Soon we see Columbus, superbly bold, crossing the unknown ocean; and Magellan piercing the southern tip of the American continent by the straits that now bear his name.
But of all the arts and sciences, the art and science that are the oldest and the most important; that have caused the greatest expenditure of labor, blood, and money; that have been the immediate instruments of more changes and greater changes in the history of the world than any other, are the art and the science of strategy.
Until the time of Moltke the art of strategy, like most arts, was more in evidence than the science.

In fact, science of any kind is a comparatively recent product, owing largely to the more exact operations of the mind brought about by the birth of the science of measurement, and the ensuing birth and development of the mechanic arts.

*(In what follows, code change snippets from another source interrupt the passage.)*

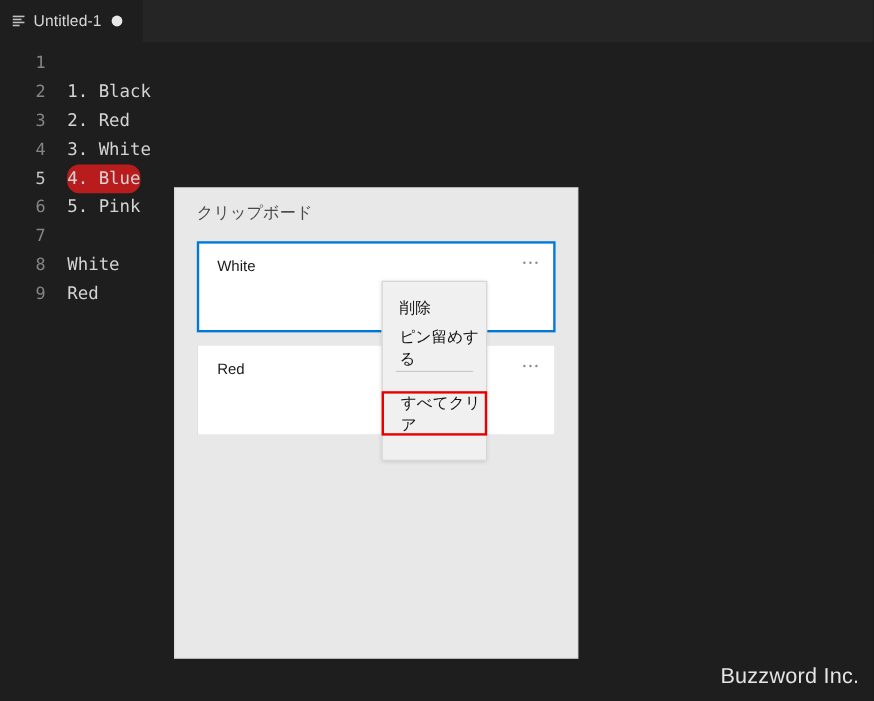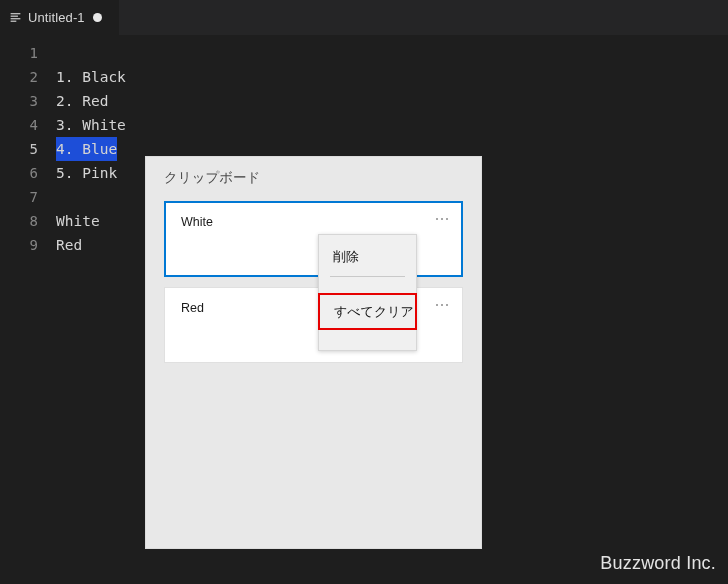--- a/index.html
+++ b/index.html
@@ -63,21 +63,21 @@
     width:56px; flex:0 0 56px; text-align:right; padding-right:18px;
     color:#858585; font-size:14px;
     font-family:"DejaVu Sans Mono", monospace;
     user-select:none;
   }
   .code-text {
     color:#d4d4d4; white-space:pre;
     font-family:"DejaVu Sans Mono", monospace;
     text-align:right;
   }
-  .sel { background:#1d4ed8; }
+  .sel { background:#b91c1c;border-radius:10px; }
 
   
   #watermark {
     position:absolute; right:12px; bottom:10px;
     color:#e4e4e4; font-size:18px;
     font-family:"Liberation Sans", sans-serif;
     letter-spacing:.2px;
   }
 
   
@@ -117,21 +117,21 @@
   }
   .clip-more i {
     width:2px; height:2px; background:#8a8a8a; display:block; border-radius:50%;
   }
   .clip-card.selected .clip-text { left:15px; top:12px; }
   .clip-card.selected .clip-more { right:12px; top:12px; }
 
   
   #context-menu {
     position:absolute; left:318px; top:234px;
-    width:99px;
+    width:88px;
     background:#f0f0f0;
     border:1px solid #d6d6d6;
     box-shadow:0 1px 4px rgba(0,0,0,.18);
     padding:5px 0 4px 0;
   }
   .menu-item {
     height:33px; display:flex; align-items:center;
     padding-left:14px;
     font-size:13px; color:#101010;
     font-family:"Liberation Sans", sans-serif;
@@ -230,19 +230,22 @@
       </div>
 
 
     </div>
   </div>
 
   <div id="context-menu">
     <div class="menu-item">
       <span>削除</span>
     </div>
+    <div class="menu-item">
+      <span>ピン留めする</span>
+    </div>
     <div class="menu-sep"></div>
     <div class="menu-item highlight">
       <span>すべてクリア</span>
     </div>
   </div>
 
 </div>
 
 </body></html>

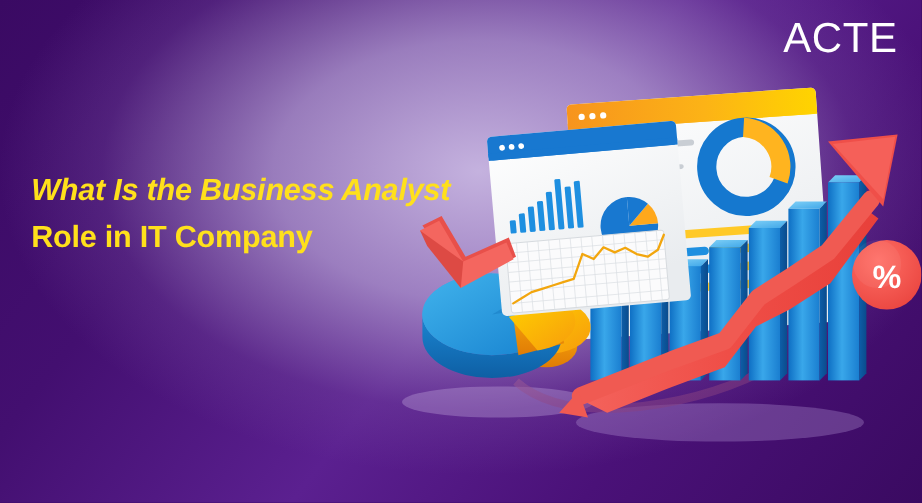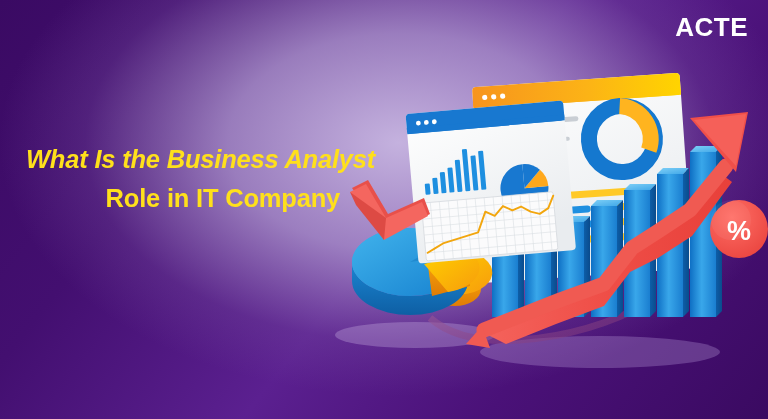--- a/index.html
+++ b/index.html
@@ -10,31 +10,31 @@
   }
   .banner{
     position:relative;width:768px;height:419px;overflow:hidden;
     background:
       radial-gradient(ellipse 62% 72% at 52% 34%, rgba(201,184,226,0.96) 0%, rgba(176,154,208,0.78) 36%, rgba(122,80,164,0.30) 66%, rgba(60,10,102,0) 84%),
       linear-gradient(128deg,#3a0a63 0%,#430f70 26%,#5b2090 52%,#4a1178 74%,#3a0a61 100%);
   }
   
   .logo{
     position:absolute;top:14px;right:20px;
-    color:#ffffff;font-size:26px;font-weight:bold;letter-spacing:0.5px;
+    color:#ffffff;font-size:35px;font-weight:normal;letter-spacing:0.5px;
     line-height:1;user-select:none;
   }
   
   .headline{
     position:absolute;left:26px;top:140px;width:350px;
     color:#ffe01b;font-size:25.5px;font-weight:bold;line-height:1.52;
     letter-spacing:-0.2px;
   }
   .headline .l1{display:block;font-style:italic;}
-  .headline .l2{display:block;text-align:right;padding-right:36px;}
+  .headline .l2{display:block;text-align:left;padding-right:36px;}
   
   .stage{position:absolute;left:0;top:0;width:768px;height:419px;}
   .stage svg{display:block;}
 </style>
 </head>
 <body>
 
 <div class="banner">
 
   <div class="stage">

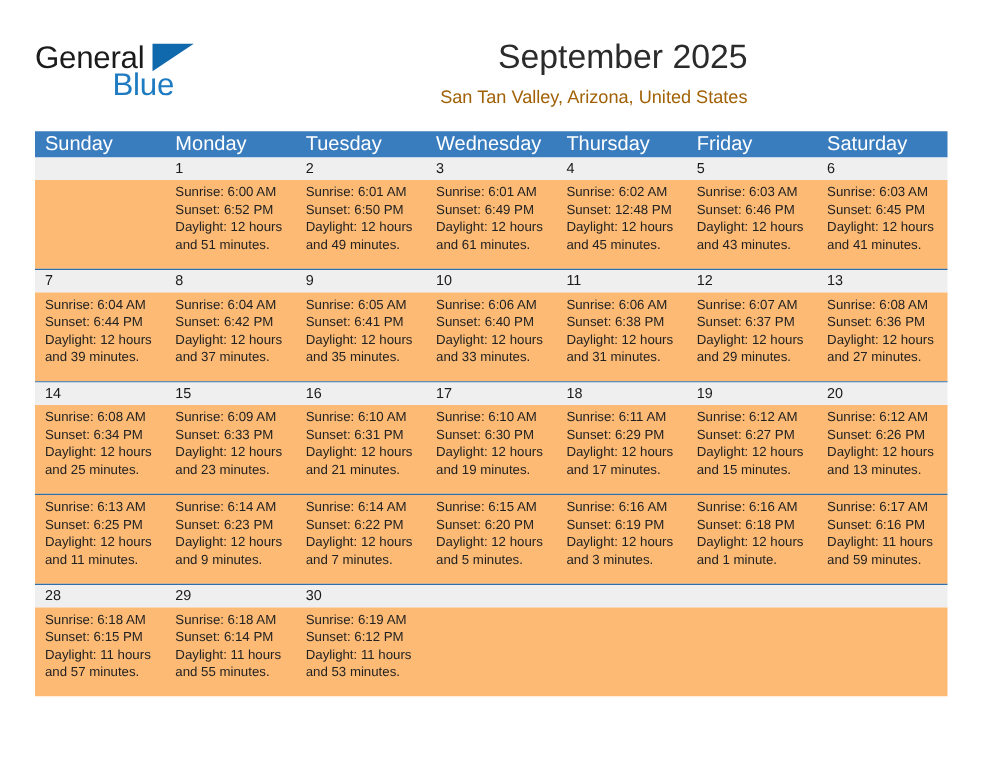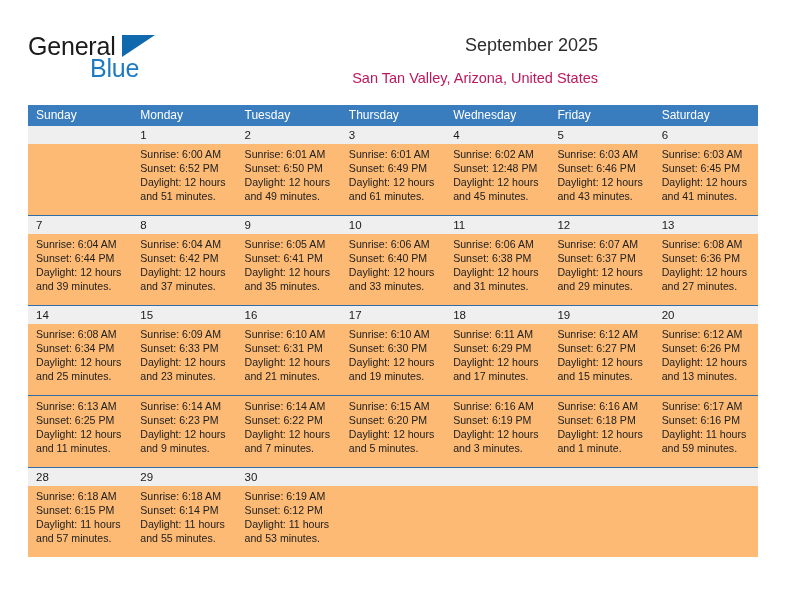--- a/index.html
+++ b/index.html
@@ -64,49 +64,49 @@
     border-bottom: 22px solid transparent;
   }
 
   .titles {
     position: absolute;
     right: 0;
     top: 0;
     text-align: right;
   }
   .cal-title {
-    font-size: 18px;
+    font-size: 27px;
     color: #2b2b2b;
     line-height: 34px;
     white-space: nowrap;
   }
   .cal-subtitle {
     font-size: 14.5px;
-    color: #be185d;
+    color: #a16207;
     line-height: 20px;
     margin-top: 6px;
     white-space: nowrap;
   }
 
   
   .calendar {
     position: absolute;
     left: 28px;
     top: 105px;
     width: 730px;
   }
   .weekdays {
     display: flex;
     background: #3a7dbf;
     height: 21px;
   }
   .weekday {
     flex: 1 1 0;
     color: #ffffff;
-    font-size: 12px;
+    font-size: 16px;
     line-height: 21px;
     padding-left: 8px;
     box-sizing: border-box;
     white-space: nowrap;
     overflow: hidden;
   }
 
   .week {
     position: relative;
     border-top: 1px solid #2f6ea8;
@@ -166,22 +166,22 @@
       <div class="cal-subtitle">San Tan Valley, Arizona, United States</div>
     </div>
 
   </div>
 
   <div class="calendar">
     <div class="weekdays">
         <div class="weekday">Sunday</div>
         <div class="weekday">Monday</div>
         <div class="weekday">Tuesday</div>
+        <div class="weekday">Wednesday</div>
         <div class="weekday">Thursday</div>
-        <div class="weekday">Wednesday</div>
         <div class="weekday">Friday</div>
         <div class="weekday">Saturday</div>
       </div>
     <div class="weeks">
         <div class="week">
           <div class="week-daynums">
             <div class="daynum empty"></div>
             <div class="daynum">1</div>
             <div class="daynum">2</div>
             <div class="daynum">3</div>

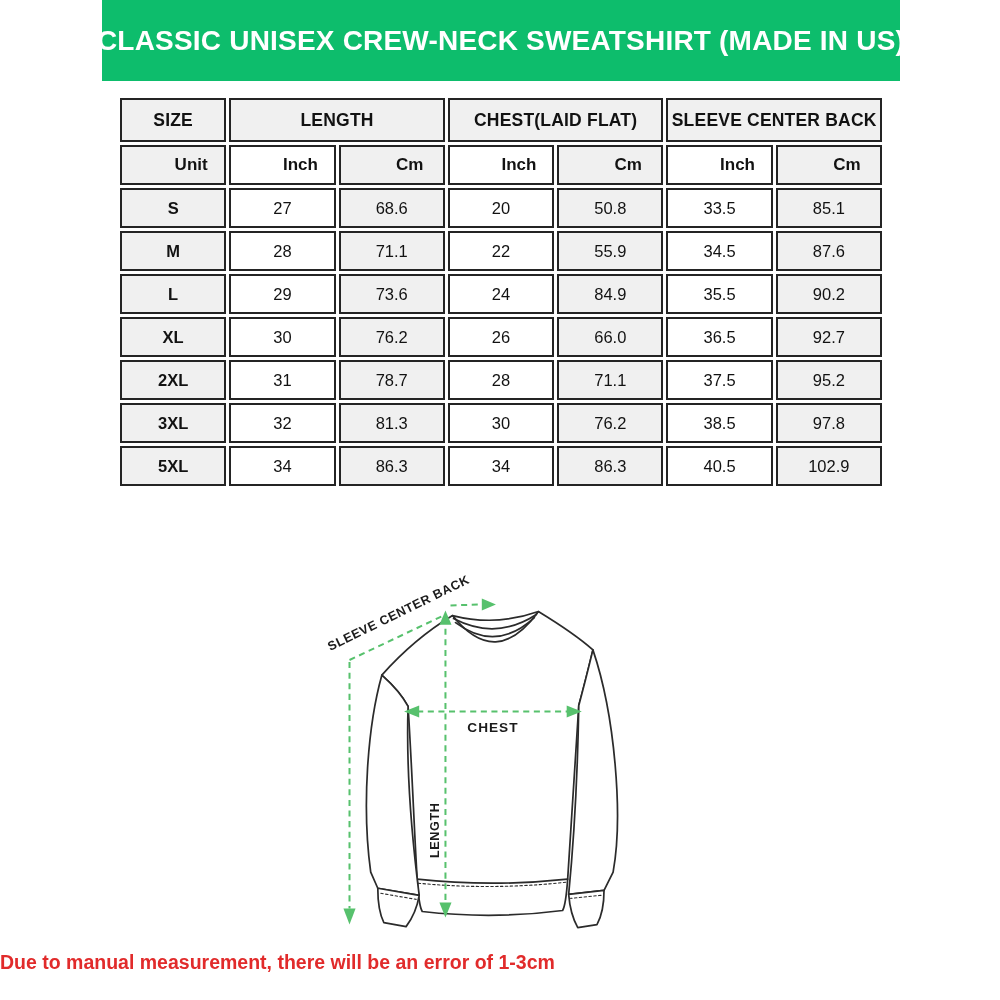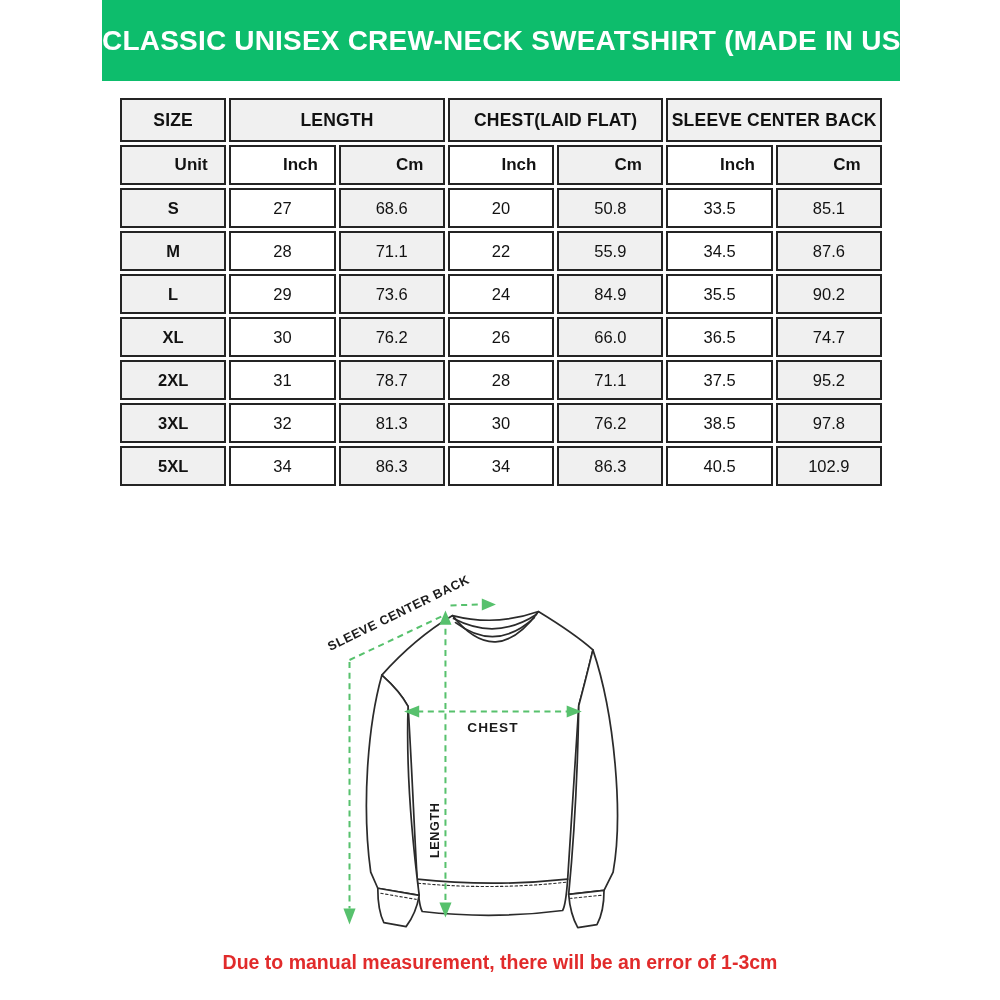--- a/index.html
+++ b/index.html
@@ -3,21 +3,21 @@
 <meta charset="utf-8">
 <style>
   html,body{margin:0;padding:0;}
   body{
     width:1000px;height:1000px;background:#ffffff;position:relative;
     font-family:"Liberation Sans",sans-serif;overflow:hidden;
   }
   .banner{
     position:absolute;left:102px;top:0;width:798px;height:81px;
     background:var(--banner-green,#0dbd6c);
-    display:flex;align-items:center;justify-content:flex-start;
+    display:flex;align-items:center;justify-content:center;
   }
   .banner h1{
     margin:0;color:var(--banner-text,#ffffff);
     font-size:28px;font-weight:bold;letter-spacing:.2px;white-space:nowrap;
   }
   table.size-table{
     position:absolute;left:117px;top:95px;width:768px;
     border-collapse:separate;border-spacing:3px;table-layout:fixed;
   }
   .size-table th,.size-table td{
@@ -42,21 +42,21 @@
     stroke-linejoin:round;stroke-linecap:round;}
   .stitch{fill:none;stroke:var(--line-dark,#2b2b2b);stroke-width:1.1;
     stroke-dasharray:2.4 2.4;}
   .thin{fill:none;}
   .measure{fill:none;stroke:var(--arrow-green,#57c16d);stroke-width:2;
     stroke-dasharray:6 4.5;stroke-linecap:butt;}
   .ahead{fill:var(--arrow-green,#57c16d);stroke:none;}
   .dlabel{font-family:"Liberation Sans",sans-serif;font-weight:bold;fill:#1b1b1b;}
   .note{
     position:absolute;left:0;top:951px;width:100%;margin:0;
-    text-align:center;font-size:19.5px;font-weight:bold;
+    font-size:19.5px;font-weight:bold;
     color:var(--note-red,#e12b2b);
   }
 </style>
 </head>
 <body>
 
 <header class="banner">
   <h1>CLASSIC UNISEX CREW-NECK SWEATSHIRT (MADE IN US)</h1>
 </header>
 
@@ -115,21 +115,21 @@
       <td>35.5</td>
       <td>90.2</td>
     </tr>
     <tr>
       <th>XL</th>
       <td>30</td>
       <td>76.2</td>
       <td>26</td>
       <td>66.0</td>
       <td>36.5</td>
-      <td>74.7</td>
+      <td>92.7</td>
     </tr>
     <tr>
       <th>2XL</th>
       <td>31</td>
       <td>78.7</td>
       <td>28</td>
       <td>71.1</td>
       <td>37.5</td>
       <td>95.2</td>
     </tr>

Before Moltke's time campaigns were won by wise preparation and skilful execution, as they are now; but the strategical skill was acquired by a general or admiral almost wholly by his own exertions in war, and by studying the campaigns of the great commanders, and reflecting upon them with an intensity that so embedded their lessons in his subjective mind that they became a part of him, and actions in conformity with those lessons became afterward almost automatic.

Alexander and Napoleon are perhaps the best illustrations of this passionate grasping of military principles; for though both had been educated from childhood in military matters, the science of strategy was almost non-existent in concrete form, and both men were far too young to have been able to devote much time or labor to it.